## WORK INSTRUCTIONS
Among the records, find the lines that hold the string "button" and return them.

## RECORDS TO PROCESS
-----
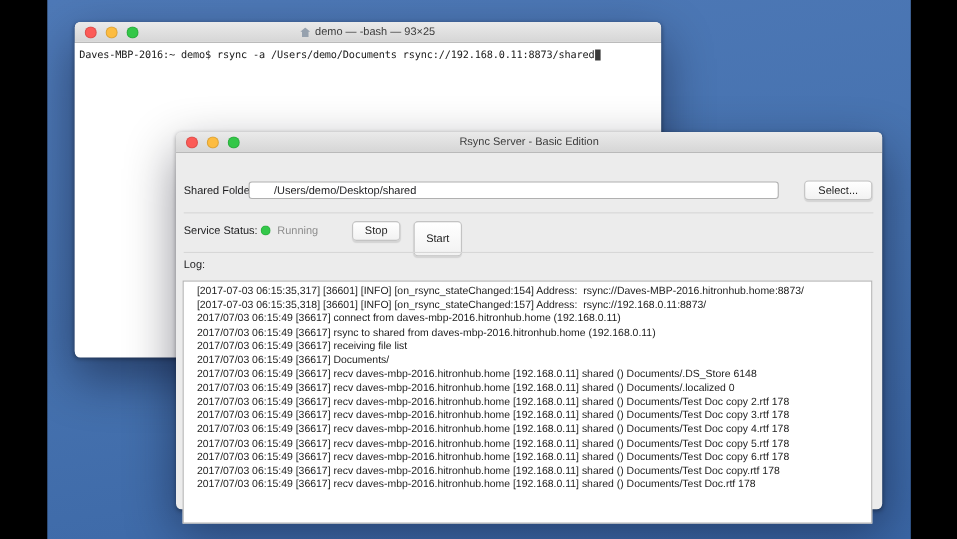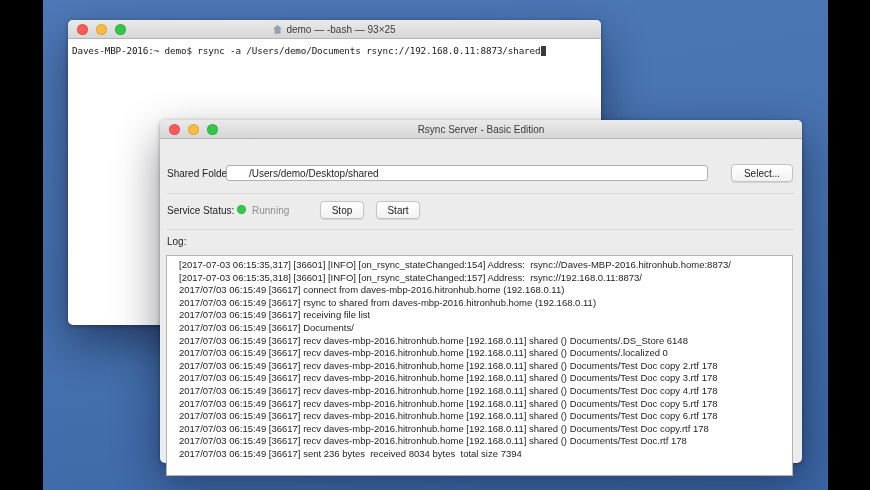--- a/index.html
+++ b/index.html
@@ -48,21 +48,21 @@
     border:1px solid #b0b0b0; border-radius:3px; background:#fff;
     font-family:"Liberation Sans", sans-serif; font-size:10px; color:#1d1d1f; padding:0 22px;
   }
   .btn {
     position:absolute; display:flex; align-items:center; justify-content:center;
     background:linear-gradient(#ffffff,#f2f2f2); border:1px solid #c3c3c3; border-radius:4px;
     font-size:10px; color:#222; box-shadow:0 1px 1px rgba(0,0,0,.10); cursor:default; white-space:nowrap;
   }
   #select-button { left:571px; top:25px; width:62px; height:18px; }
   #stop-button   { left:160px; top:62px; width:44px; height:18px; }
-  #start-button  { left:216px; top:62px; width:44px; height:18px; }
+  #start-button  { left:216px; top:62px; width:44px; height:32px; }
 
   .sep { position:absolute; left:7px; right:8px; height:1px; background:#d7d7d7; }
   #sep1 { top:54px; } #sep2 { top:90px; }
 
   .status-dot { position:absolute; left:77px; top:66px; width:9px; height:9px; border-radius:50%;
     background:#34c84a; border:1px solid rgba(0,0,0,.10); }
   #status-text { left:92px; top:66px; color:#8e8e8e; }
 
   .log-box {
     position:absolute; left:6px; top:116px; width:627px; height:221px;
@@ -130,16 +130,15 @@
       <div class="log-line">2017/07/03 06:15:49 [36617] Documents/</div>
       <div class="log-line">2017/07/03 06:15:49 [36617] recv daves-mbp-2016.hitronhub.home [192.168.0.11] shared () Documents/.DS_Store 6148</div>
       <div class="log-line">2017/07/03 06:15:49 [36617] recv daves-mbp-2016.hitronhub.home [192.168.0.11] shared () Documents/.localized 0</div>
       <div class="log-line">2017/07/03 06:15:49 [36617] recv daves-mbp-2016.hitronhub.home [192.168.0.11] shared () Documents/Test Doc copy 2.rtf 178</div>
       <div class="log-line">2017/07/03 06:15:49 [36617] recv daves-mbp-2016.hitronhub.home [192.168.0.11] shared () Documents/Test Doc copy 3.rtf 178</div>
       <div class="log-line">2017/07/03 06:15:49 [36617] recv daves-mbp-2016.hitronhub.home [192.168.0.11] shared () Documents/Test Doc copy 4.rtf 178</div>
       <div class="log-line">2017/07/03 06:15:49 [36617] recv daves-mbp-2016.hitronhub.home [192.168.0.11] shared () Documents/Test Doc copy 5.rtf 178</div>
       <div class="log-line">2017/07/03 06:15:49 [36617] recv daves-mbp-2016.hitronhub.home [192.168.0.11] shared () Documents/Test Doc copy 6.rtf 178</div>
       <div class="log-line">2017/07/03 06:15:49 [36617] recv daves-mbp-2016.hitronhub.home [192.168.0.11] shared () Documents/Test Doc copy.rtf 178</div>
       <div class="log-line">2017/07/03 06:15:49 [36617] recv daves-mbp-2016.hitronhub.home [192.168.0.11] shared () Documents/Test Doc.rtf 178</div>
-      <div class="log-line">2017/07/03 06:15:49 [36617] sent 236 bytes  received 8034 bytes  total size 7394</div>
     </div>
   </div>
 </div>
 
 </body></html>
-----
## WRITTEN REPLY
   #select-button { left:571px; top:25px; width:62px; height:18px; }
   #stop-button   { left:160px; top:62px; width:44px; height:18px; }
-  #start-button  { left:216px; top:62px; width:44px; height:18px; }
+  #start-button  { left:216px; top:62px; width:44px; height:32px; }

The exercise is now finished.